Nabi SAW adalah sosok pemimpin yang mengedepankan kebersamaan. Nabi mengusulkan sebuah ide win-win solution dalam penyelesaian masalah peletakkan hajar aswad.

Direntangkannya sebuah kain besar, kemudian hajar aswad diletakkan di bagian tengahnya, lalu beliau meminta kepada setiap pemimpin kabilah untuk memegang ujung kain tersebut. Setelah itu, hajar aswad disimpan ke tempat semula di Ka’bah.
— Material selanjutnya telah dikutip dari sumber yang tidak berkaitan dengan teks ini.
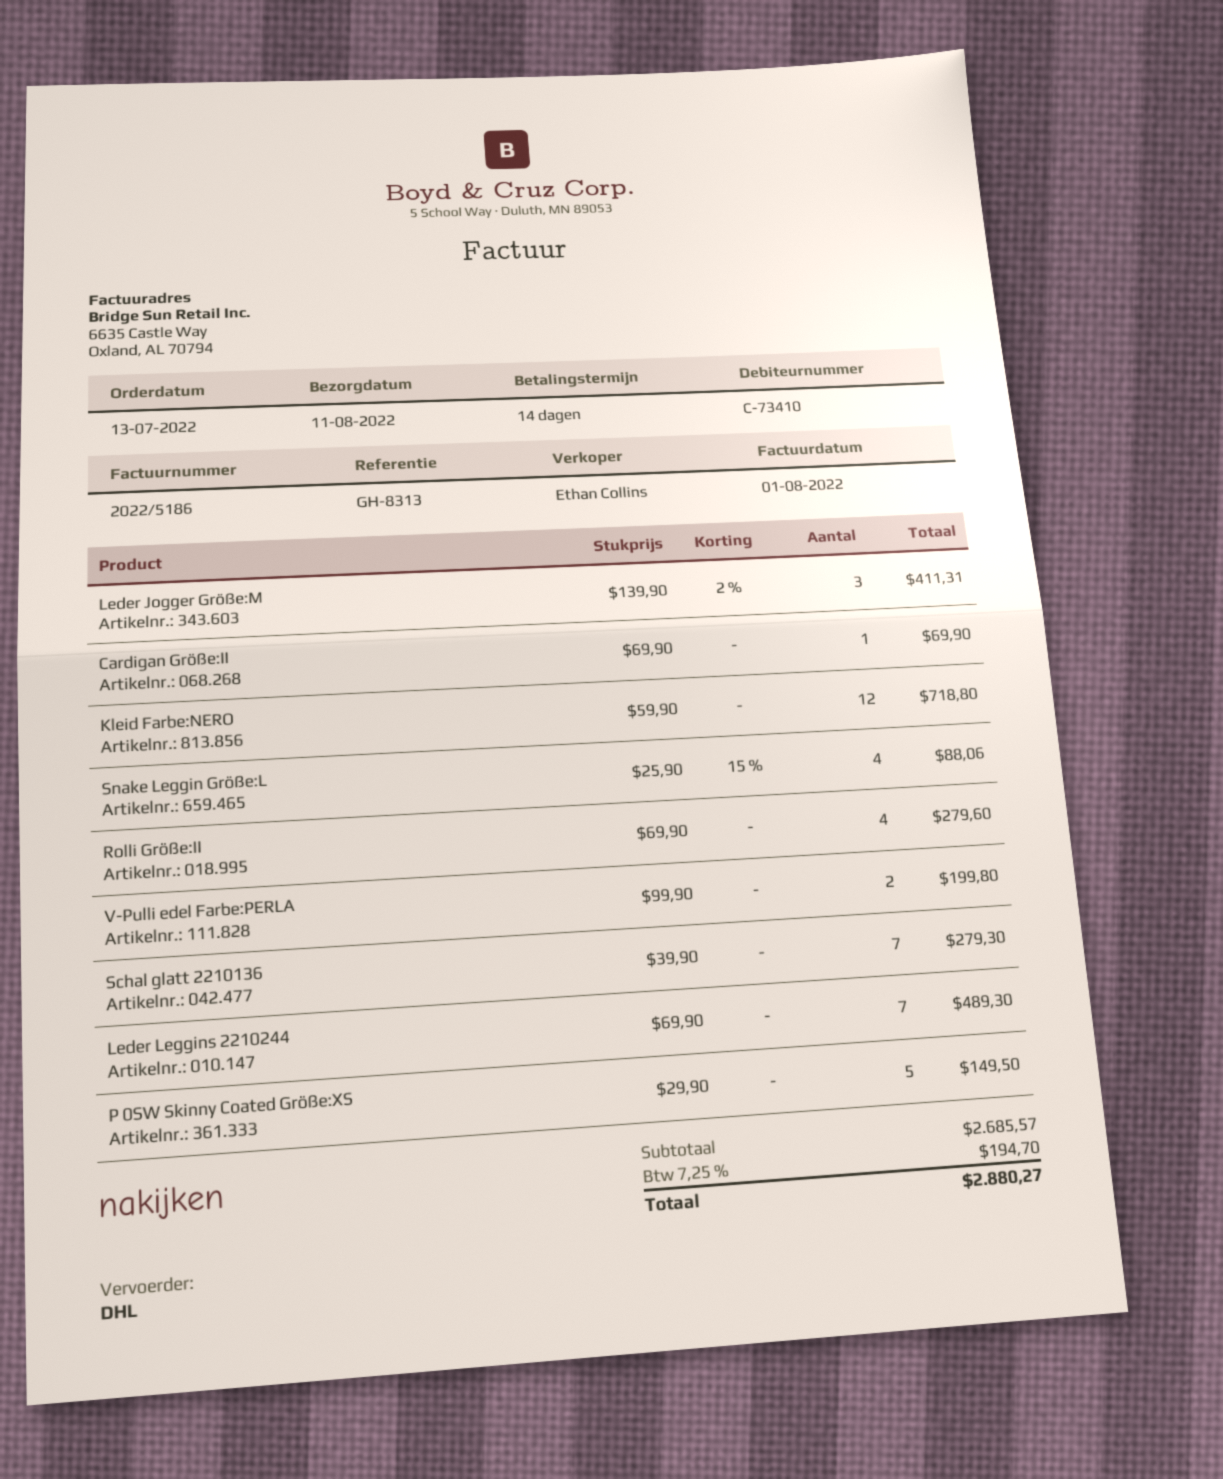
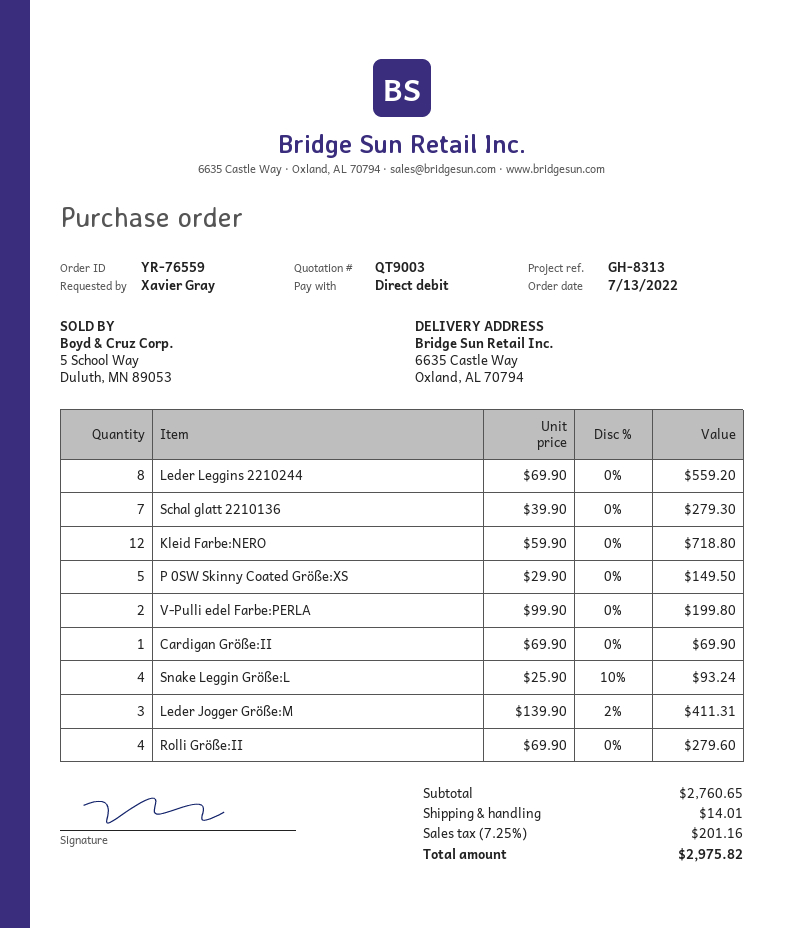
Snake Leggin Größe:L: 4 x 25.90 - 15% = 88.06 -> 4 x 25.90 - 10% = 93.24
Leder Leggins 2210244: 7 x 69.90 = 489.30 -> 8 x 69.90 = 559.20
subtotal: 2685.57 -> 2760.65
shipping: none -> 14.01
tax: 7.25% = 194.70 -> 7.25% = 201.16
total: 2880.27 -> 2975.82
Dengan cara seperti itu, tidak ada satupun kabilah yang merasa dirugikan, bahkan mereka sepakat untuk menggelari beliau sebagai al-Amin (orang yang terpercaya).

Jadi, kekuatan akhlak inilah yang menjadi pondasi dalam kepemimpinan Nabi SAW. Dan, Akhlak Nabi adalah Alquran.

Allah SWT menegaskan, ”Dan sesungguhnya engkau benar-benar berbudi pekerti yang agung.” (QS al-Qalam [68]: 4).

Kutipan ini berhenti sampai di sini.